Required action:
All lines below between the line with "S037 | 占比: 14.10% -> 14.54%" and the line with "S139 | 平均忙期量: 0.350 -> 0.267", including both, must be copied exactly, and the pictures must be omitted.
[Start of section]
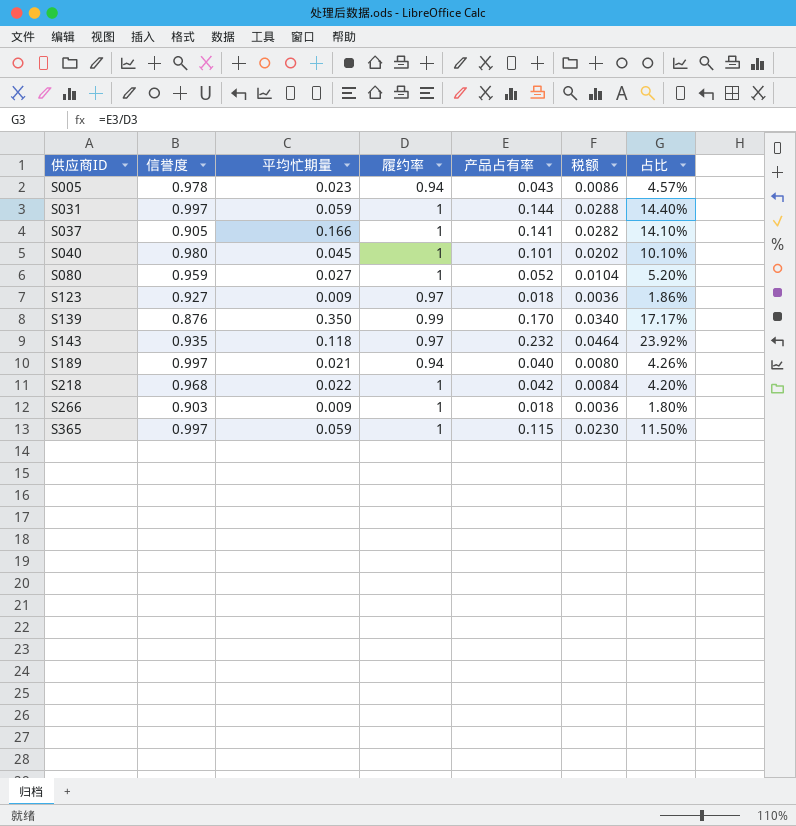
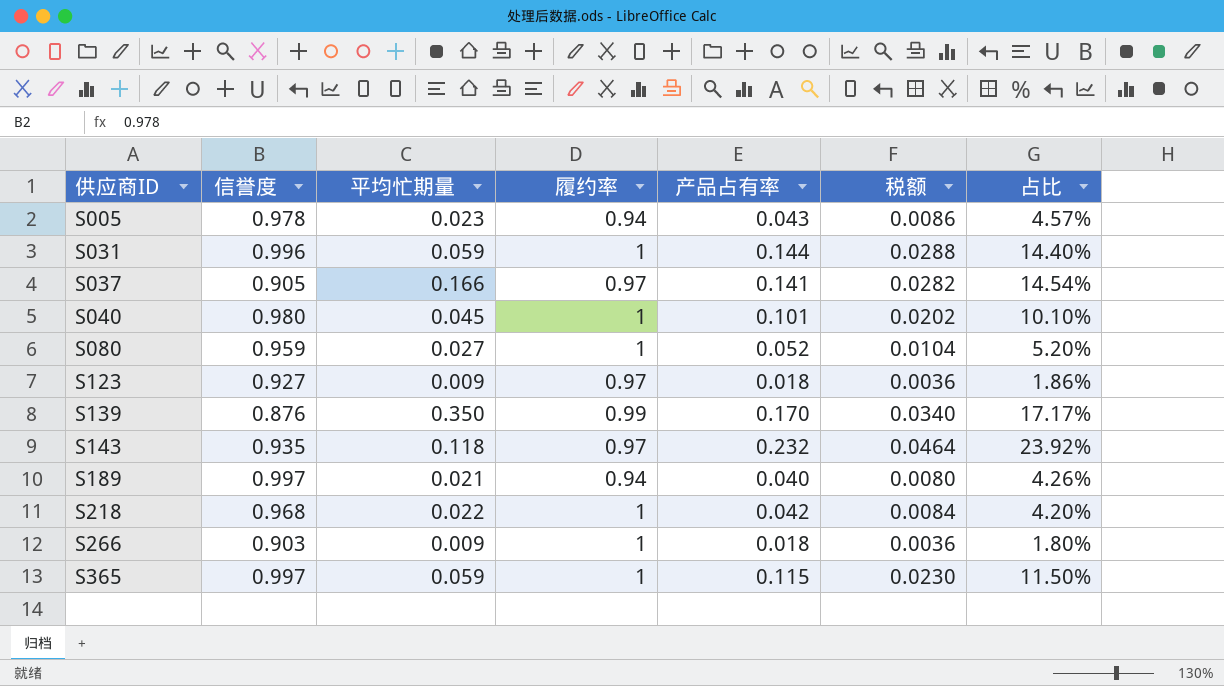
S031 | 信誉度: 0.997 -> 0.996
S037 | 履约率: 1 -> 0.97
S037 | 占比: 14.10% -> 14.54%

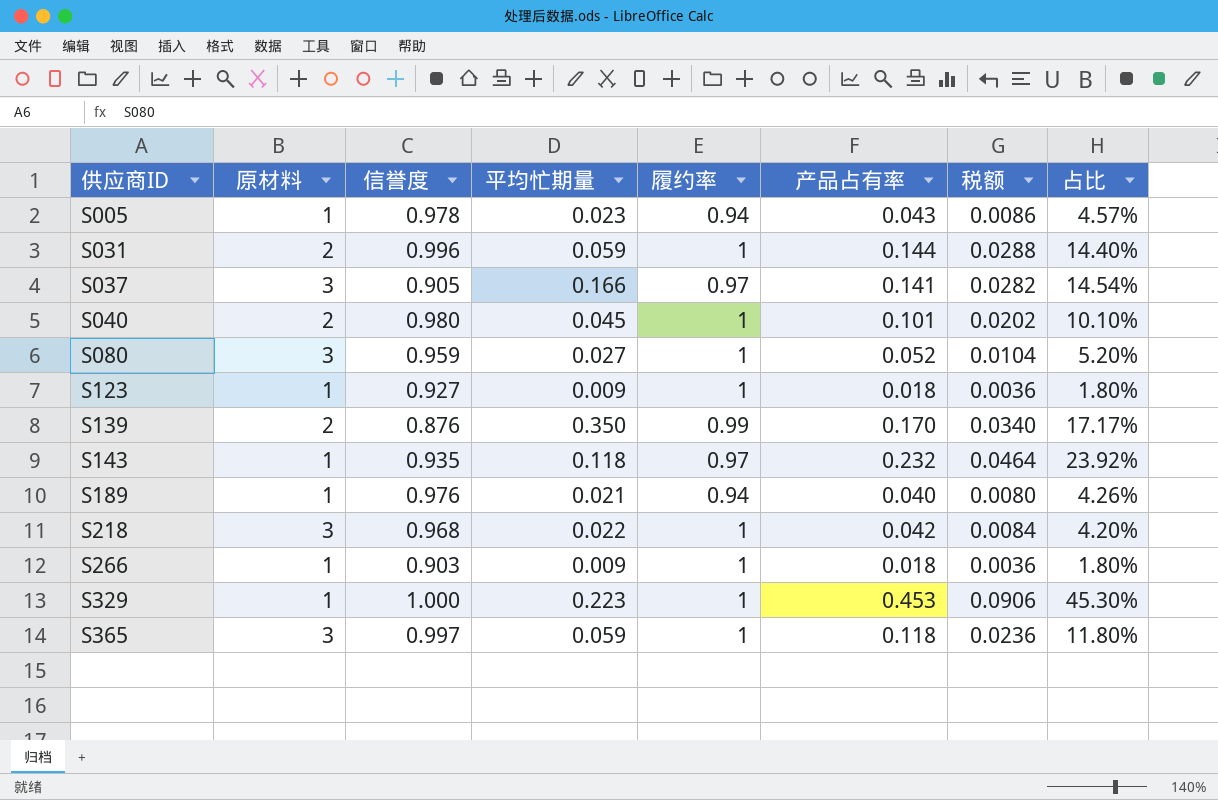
column 原材料 | position: none -> 2
S123 | 履约率: 0.97 -> 1
S123 | 占比: 1.86% -> 1.80%
S189 | 信誉度: 0.997 -> 0.976
row S329: none -> 1 | 1.000 | 0.223 | 1 | 0.453 | 0.0906 | 45.30%
S365 | 产品占有率: 0.115 -> 0.118
S365 | 税额: 0.0230 -> 0.0236
S365 | 占比: 11.50% -> 11.80%

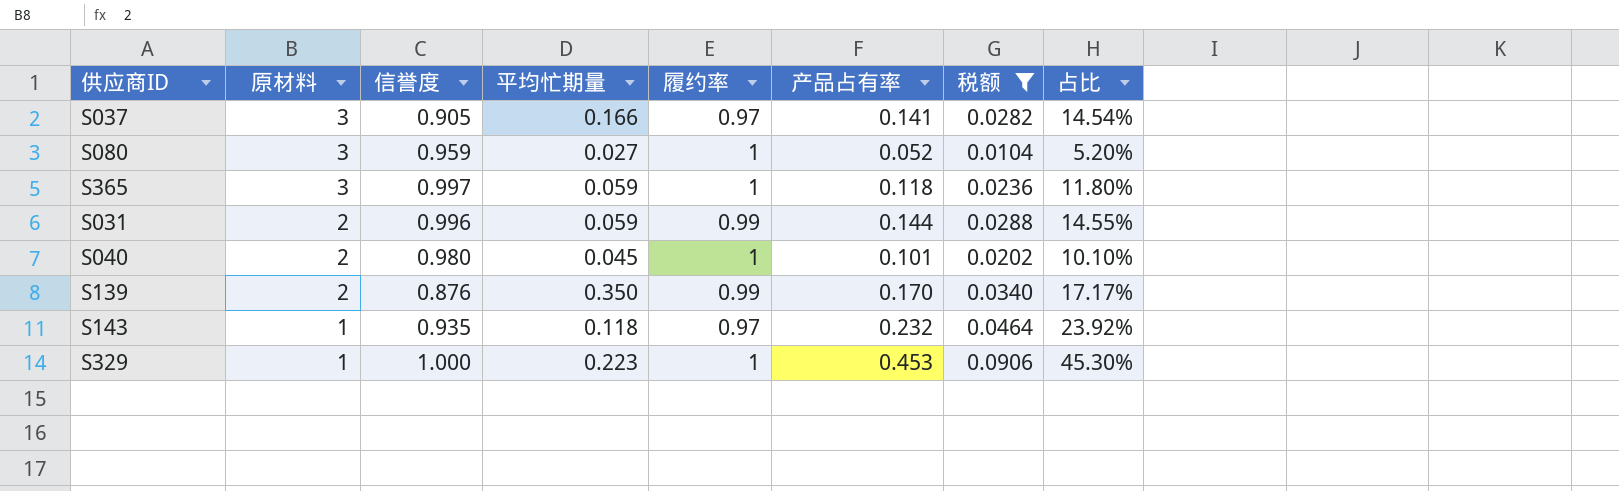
filter: none -> 税额 >= 0.0104
row order: 供应商ID ascending -> 原材料 descending
S031 | 履约率: 1 -> 0.99
S031 | 占比: 14.40% -> 14.55%

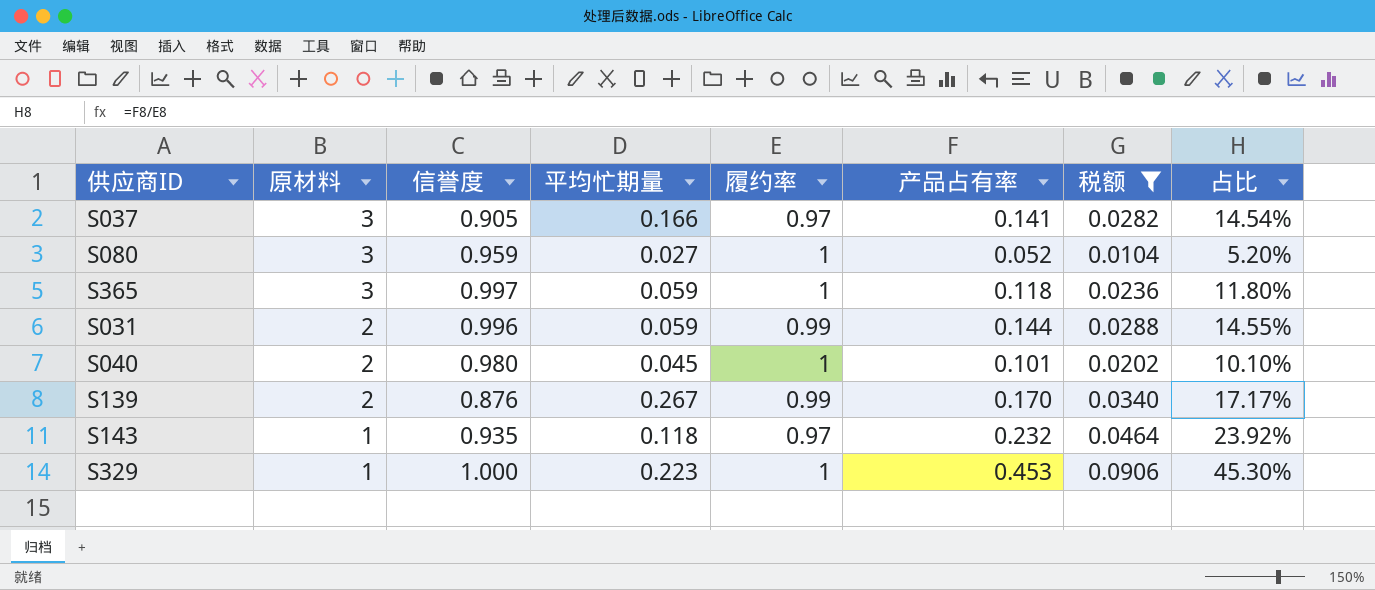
S139 | 平均忙期量: 0.350 -> 0.267

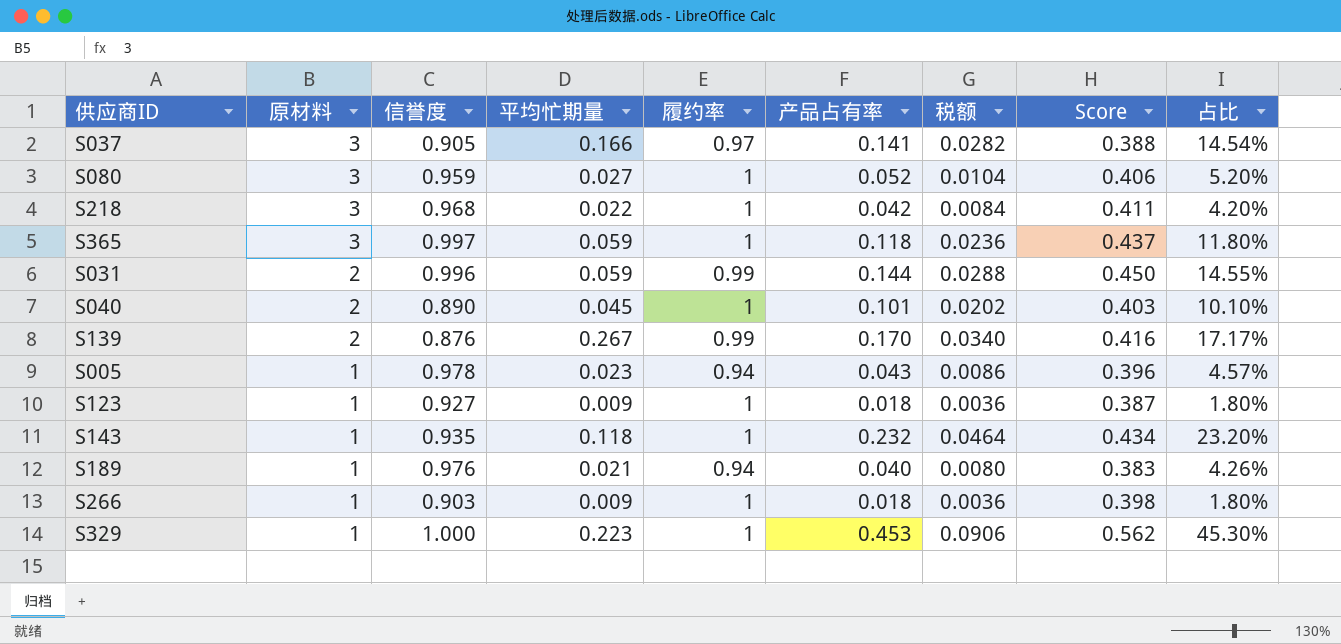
filter: 税额 >= 0.0104 -> none
column Score | position: none -> 8
S040 | 信誉度: 0.980 -> 0.890
S143 | 履约率: 0.97 -> 1
S143 | 占比: 23.92% -> 23.20%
[End of section]
Reply:
S037 | 占比: 14.10% -> 14.54%

column 原材料 | position: none -> 2
S123 | 履约率: 0.97 -> 1
S123 | 占比: 1.86% -> 1.80%
S189 | 信誉度: 0.997 -> 0.976
row S329: none -> 1 | 1.000 | 0.223 | 1 | 0.453 | 0.0906 | 45.30%
S365 | 产品占有率: 0.115 -> 0.118
S365 | 税额: 0.0230 -> 0.0236
S365 | 占比: 11.50% -> 11.80%

filter: none -> 税额 >= 0.0104
row order: 供应商ID ascending -> 原材料 descending
S031 | 履约率: 1 -> 0.99
S031 | 占比: 14.40% -> 14.55%

S139 | 平均忙期量: 0.350 -> 0.267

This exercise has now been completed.